Any comments/competition for Marin's urban bikes? Mtb/<1.75 " tires

Discussion in 'Mountain Bikes' started by Lobo Tommy, Sep 24, 2004.

  1. SuperSlinky

    SuperSlinky Guest

    Dan Daniel said...

    > Bike messengers make their living on having a bike that can go
    > anywhere and do anything in an urban environment. I don't know if I've
    > ever seen one on a full suspension bike. Or front suspension. Or even
    > a rigid MTB more than a few times. You'd think that if there any
    > advantages to what you like to ride, they'd be using them.


    I'm not a bike messenger, so I can't say what makes them choose their
    bikes. My statements weren't intended for them.

    > You're certainly not the only one here talking like this, I know. I
    > pay much more attention to people who present their position without
    > resorting to insults. It's tiring to pick out the real points from the
    > other detritus.


    Well, my post was a reaction to an obviously preposterous statement, and
    an argumentative one at that. Sorry, but it got exactly the reaction
    that it deserved. If my post was the most insulting thing you have seen
    in a while, then I can only assume you don't get out much.
     


  2. Dan Daniel

    Dan Daniel Guest

    On Sun, 26 Sep 2004 04:00:56 GMT, SuperSlinky <[email protected]>
    wrote:

    >Dan Daniel said...
    >
    >> Bike messengers make their living on having a bike that can go
    >> anywhere and do anything in an urban environment. I don't know if I've
    >> ever seen one on a full suspension bike. Or front suspension. Or even
    >> a rigid MTB more than a few times. You'd think that if there any
    >> advantages to what you like to ride, they'd be using them.

    >
    >I'm not a bike messenger, so I can't say what makes them choose their
    >bikes. My statements weren't intended for them.
    >
    >> You're certainly not the only one here talking like this, I know. I
    >> pay much more attention to people who present their position without
    >> resorting to insults. It's tiring to pick out the real points from the
    >> other detritus.

    >
    >Well, my post was a reaction to an obviously preposterous statement, and
    >an argumentative one at that. Sorry, but it got exactly the reaction
    >that it deserved. If my post was the most insulting thing you have seen
    >in a while, then I can only assume you don't get out much.


    QED.
     
  3. SuperSlinky

    SuperSlinky Guest

    maxo said...

    > Larger diameter wheels skim over irregularities in the road better and
    > offer a more stable ride because of the increased gyroscopic action. There
    > are plenty more advantages (and disadvantages).
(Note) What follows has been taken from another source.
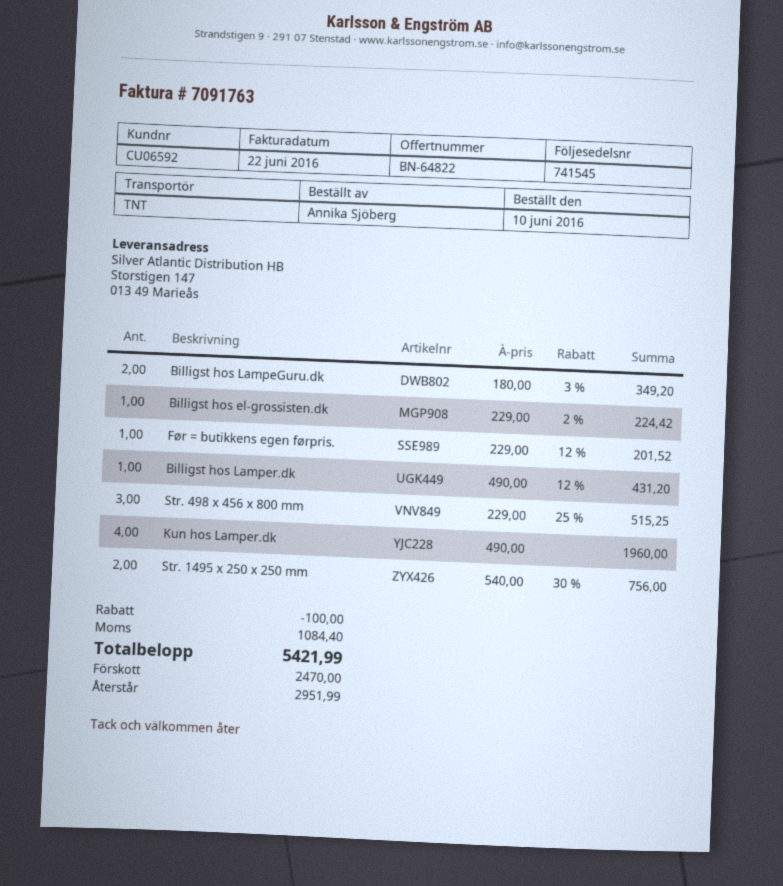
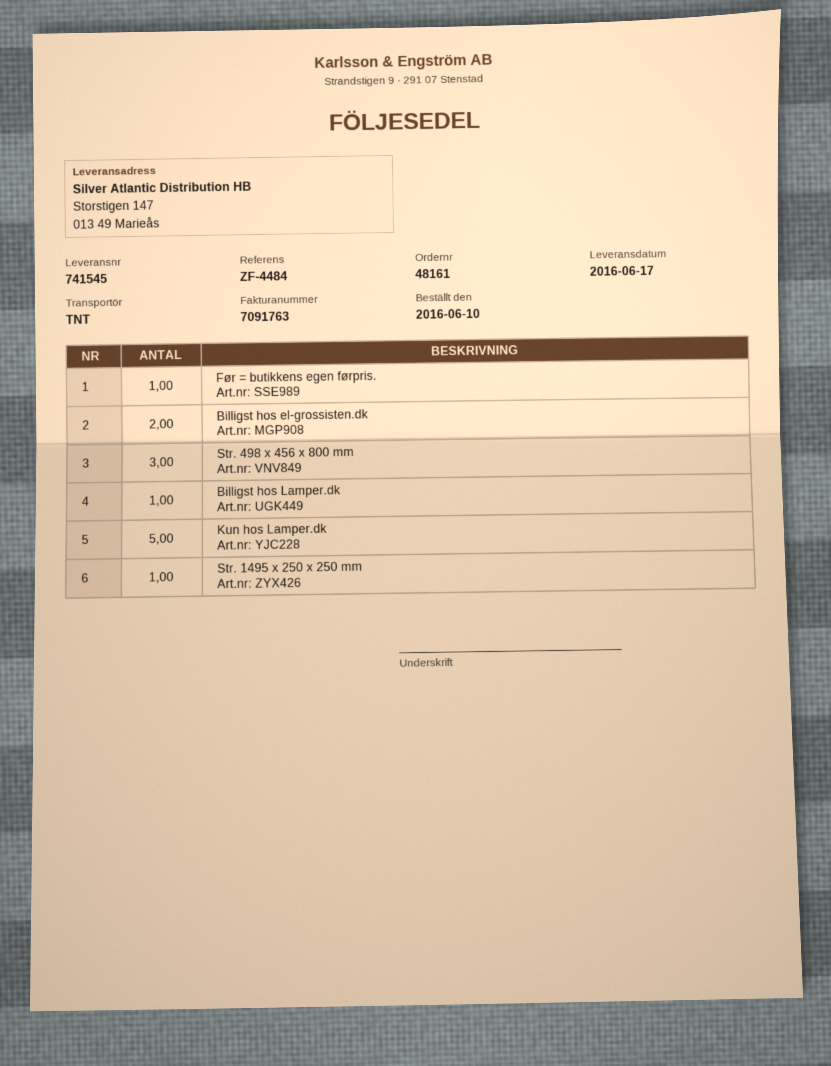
Billigst hos LampeGuru.dk: 2 -> none
Billigst hos el-grossisten.dk: 1 -> 2
Kun hos Lamper.dk: 4 -> 5
Str. 1495 x 250 x 250 mm: 2 -> 1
    I should have guessed you were a twelve year old. The difference in tire
    diameter is very small between MTB and road tires. Whatever minuscule
    ride quality advantage the very slightly larger diameter gives is blown
    away by the lower pressures and larger air volume of MTB tires.

    Gyroscopic action?!?! Hysterical. These forces are microscopic at any
    speed on a bicycle and approach zero the slower you go. Even more sad is
    you didn't know that what little gyroscopic action exits is also
    dependent on rotating mass, not diameter alone. MTB wheels and tires are
    much more massive than road wheels.

    > I'm going to come out and say it: using a full suspension MTB as a city
    > bike is idiotic (unless you use it in the woods as well and it does double
    > duty of course).


    And this is based on your vast experience of owning how many bikes? Two
    or three and a trike?

    > Yes it does, so use it you arrogant bouncy boy. ;)
    >
    > can't mount a traditional rack


    Most bikes can't, nor do I have any desire to do so.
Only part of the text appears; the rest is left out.